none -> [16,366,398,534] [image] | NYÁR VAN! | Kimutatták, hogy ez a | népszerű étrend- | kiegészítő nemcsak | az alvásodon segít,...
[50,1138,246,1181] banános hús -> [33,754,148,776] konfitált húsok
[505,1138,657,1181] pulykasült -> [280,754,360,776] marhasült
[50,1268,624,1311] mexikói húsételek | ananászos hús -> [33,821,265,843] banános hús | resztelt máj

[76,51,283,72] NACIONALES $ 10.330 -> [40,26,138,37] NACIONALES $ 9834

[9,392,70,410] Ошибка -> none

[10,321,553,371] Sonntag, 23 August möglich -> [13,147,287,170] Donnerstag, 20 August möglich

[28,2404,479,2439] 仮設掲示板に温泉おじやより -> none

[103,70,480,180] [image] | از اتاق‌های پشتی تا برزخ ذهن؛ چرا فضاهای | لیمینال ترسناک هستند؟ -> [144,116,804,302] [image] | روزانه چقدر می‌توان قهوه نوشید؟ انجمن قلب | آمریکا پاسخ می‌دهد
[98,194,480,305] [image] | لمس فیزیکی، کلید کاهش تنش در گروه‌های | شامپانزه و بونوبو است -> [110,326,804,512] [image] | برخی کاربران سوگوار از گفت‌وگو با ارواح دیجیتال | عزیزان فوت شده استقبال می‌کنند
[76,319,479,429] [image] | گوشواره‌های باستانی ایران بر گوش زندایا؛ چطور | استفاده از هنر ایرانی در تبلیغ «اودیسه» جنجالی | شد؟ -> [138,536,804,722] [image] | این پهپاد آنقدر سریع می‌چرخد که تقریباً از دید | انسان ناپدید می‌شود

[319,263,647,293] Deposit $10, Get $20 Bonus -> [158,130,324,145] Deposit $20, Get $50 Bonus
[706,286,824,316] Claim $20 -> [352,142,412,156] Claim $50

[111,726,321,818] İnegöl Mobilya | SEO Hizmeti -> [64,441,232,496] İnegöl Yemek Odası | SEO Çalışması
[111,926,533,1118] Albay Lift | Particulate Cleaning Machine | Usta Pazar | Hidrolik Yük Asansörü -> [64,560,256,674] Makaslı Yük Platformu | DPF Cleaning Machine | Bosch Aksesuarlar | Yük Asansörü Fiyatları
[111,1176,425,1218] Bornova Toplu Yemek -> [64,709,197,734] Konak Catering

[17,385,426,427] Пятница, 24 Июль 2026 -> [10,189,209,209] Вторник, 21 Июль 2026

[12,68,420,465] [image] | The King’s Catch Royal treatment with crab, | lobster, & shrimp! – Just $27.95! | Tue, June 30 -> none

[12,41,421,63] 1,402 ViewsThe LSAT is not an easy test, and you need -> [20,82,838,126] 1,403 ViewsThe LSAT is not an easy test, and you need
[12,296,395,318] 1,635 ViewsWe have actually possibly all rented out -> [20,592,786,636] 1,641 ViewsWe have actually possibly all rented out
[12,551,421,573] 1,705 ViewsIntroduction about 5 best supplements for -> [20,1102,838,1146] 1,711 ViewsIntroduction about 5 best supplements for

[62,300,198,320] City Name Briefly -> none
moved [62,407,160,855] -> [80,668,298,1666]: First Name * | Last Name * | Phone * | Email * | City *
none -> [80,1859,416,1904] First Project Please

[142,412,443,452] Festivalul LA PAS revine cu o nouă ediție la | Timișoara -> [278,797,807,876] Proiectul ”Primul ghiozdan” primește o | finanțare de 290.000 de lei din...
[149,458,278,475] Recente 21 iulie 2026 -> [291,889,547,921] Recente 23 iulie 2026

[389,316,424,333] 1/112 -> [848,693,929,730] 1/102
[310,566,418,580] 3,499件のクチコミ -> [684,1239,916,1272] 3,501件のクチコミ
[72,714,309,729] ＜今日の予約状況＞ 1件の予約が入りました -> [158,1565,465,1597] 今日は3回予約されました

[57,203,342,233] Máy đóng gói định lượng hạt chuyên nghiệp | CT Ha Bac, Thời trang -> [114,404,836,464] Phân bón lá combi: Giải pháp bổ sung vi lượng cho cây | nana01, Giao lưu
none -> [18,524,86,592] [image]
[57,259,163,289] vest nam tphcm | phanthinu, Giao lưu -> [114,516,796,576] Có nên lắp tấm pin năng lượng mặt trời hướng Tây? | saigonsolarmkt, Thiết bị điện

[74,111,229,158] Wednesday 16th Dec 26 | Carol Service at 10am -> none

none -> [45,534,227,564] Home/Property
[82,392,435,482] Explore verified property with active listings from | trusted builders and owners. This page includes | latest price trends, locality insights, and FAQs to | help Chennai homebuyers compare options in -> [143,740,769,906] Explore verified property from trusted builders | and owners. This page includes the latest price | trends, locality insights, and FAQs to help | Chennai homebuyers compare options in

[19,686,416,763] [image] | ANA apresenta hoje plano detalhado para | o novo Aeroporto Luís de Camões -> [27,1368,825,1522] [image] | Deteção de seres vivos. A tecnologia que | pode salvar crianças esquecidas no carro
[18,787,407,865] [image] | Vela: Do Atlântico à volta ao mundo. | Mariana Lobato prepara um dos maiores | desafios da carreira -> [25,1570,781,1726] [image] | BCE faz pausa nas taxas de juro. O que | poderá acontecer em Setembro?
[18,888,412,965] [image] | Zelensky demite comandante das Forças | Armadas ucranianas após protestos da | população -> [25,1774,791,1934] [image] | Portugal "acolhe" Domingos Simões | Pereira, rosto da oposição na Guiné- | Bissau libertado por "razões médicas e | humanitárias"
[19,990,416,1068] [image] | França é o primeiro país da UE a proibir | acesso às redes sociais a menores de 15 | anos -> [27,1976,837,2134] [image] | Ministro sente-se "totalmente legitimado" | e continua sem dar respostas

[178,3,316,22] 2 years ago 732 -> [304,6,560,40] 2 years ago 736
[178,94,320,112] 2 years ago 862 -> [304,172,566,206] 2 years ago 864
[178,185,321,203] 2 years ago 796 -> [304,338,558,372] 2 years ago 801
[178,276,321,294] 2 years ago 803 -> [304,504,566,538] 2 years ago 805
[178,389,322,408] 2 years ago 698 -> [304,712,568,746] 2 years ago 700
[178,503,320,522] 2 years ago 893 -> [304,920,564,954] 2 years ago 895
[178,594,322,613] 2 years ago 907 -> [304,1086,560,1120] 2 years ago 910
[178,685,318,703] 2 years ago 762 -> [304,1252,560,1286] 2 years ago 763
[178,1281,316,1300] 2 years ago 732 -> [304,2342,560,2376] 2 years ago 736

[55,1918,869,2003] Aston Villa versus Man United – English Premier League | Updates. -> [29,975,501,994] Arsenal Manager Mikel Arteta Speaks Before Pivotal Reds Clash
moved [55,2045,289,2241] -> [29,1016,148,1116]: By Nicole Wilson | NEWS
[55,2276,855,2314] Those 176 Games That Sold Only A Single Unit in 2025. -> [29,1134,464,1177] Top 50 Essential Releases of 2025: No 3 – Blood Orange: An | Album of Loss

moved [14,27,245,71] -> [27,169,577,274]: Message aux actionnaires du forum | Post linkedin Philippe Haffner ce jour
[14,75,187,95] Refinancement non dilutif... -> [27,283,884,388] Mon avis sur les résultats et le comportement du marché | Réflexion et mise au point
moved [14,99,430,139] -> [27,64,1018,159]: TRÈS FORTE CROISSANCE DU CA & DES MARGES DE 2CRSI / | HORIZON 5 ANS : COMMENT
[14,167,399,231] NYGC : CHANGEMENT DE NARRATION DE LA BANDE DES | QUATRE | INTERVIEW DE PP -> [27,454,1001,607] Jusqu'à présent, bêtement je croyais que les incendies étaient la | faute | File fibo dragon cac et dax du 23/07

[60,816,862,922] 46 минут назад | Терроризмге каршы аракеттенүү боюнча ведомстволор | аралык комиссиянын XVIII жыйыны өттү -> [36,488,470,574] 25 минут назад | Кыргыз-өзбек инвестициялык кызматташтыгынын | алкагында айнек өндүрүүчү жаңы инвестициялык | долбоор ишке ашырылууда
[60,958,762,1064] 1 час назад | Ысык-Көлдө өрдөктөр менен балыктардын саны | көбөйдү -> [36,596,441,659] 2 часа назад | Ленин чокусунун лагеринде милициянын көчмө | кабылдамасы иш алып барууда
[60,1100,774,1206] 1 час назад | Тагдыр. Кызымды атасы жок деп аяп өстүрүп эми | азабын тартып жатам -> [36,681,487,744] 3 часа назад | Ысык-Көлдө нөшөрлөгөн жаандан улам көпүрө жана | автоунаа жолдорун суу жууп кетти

---

> What the task asks
From the records above, copy out the line with "none -> [45,534,227,564] Home/Property", the line with "[19,686,416,763] [image] |", and every line between them, word for word.

> Output for this exercise
none -> [45,534,227,564] Home/Property
[82,392,435,482] Explore verified property with active listings from | trusted builders and owners. This page includes | latest price trends, locality insights, and FAQs to | help Chennai homebuyers compare options in -> [143,740,769,906] Explore verified property from trusted builders | and owners. This page includes the latest price | trends, locality insights, and FAQs to help | Chennai homebuyers compare options in

[19,686,416,763] [image] | ANA apresenta hoje plano detalhado para | o novo Aeroporto Luís de Camões -> [27,1368,825,1522] [image] | Deteção de seres vivos. A tecnologia que | pode salvar crianças esquecidas no carro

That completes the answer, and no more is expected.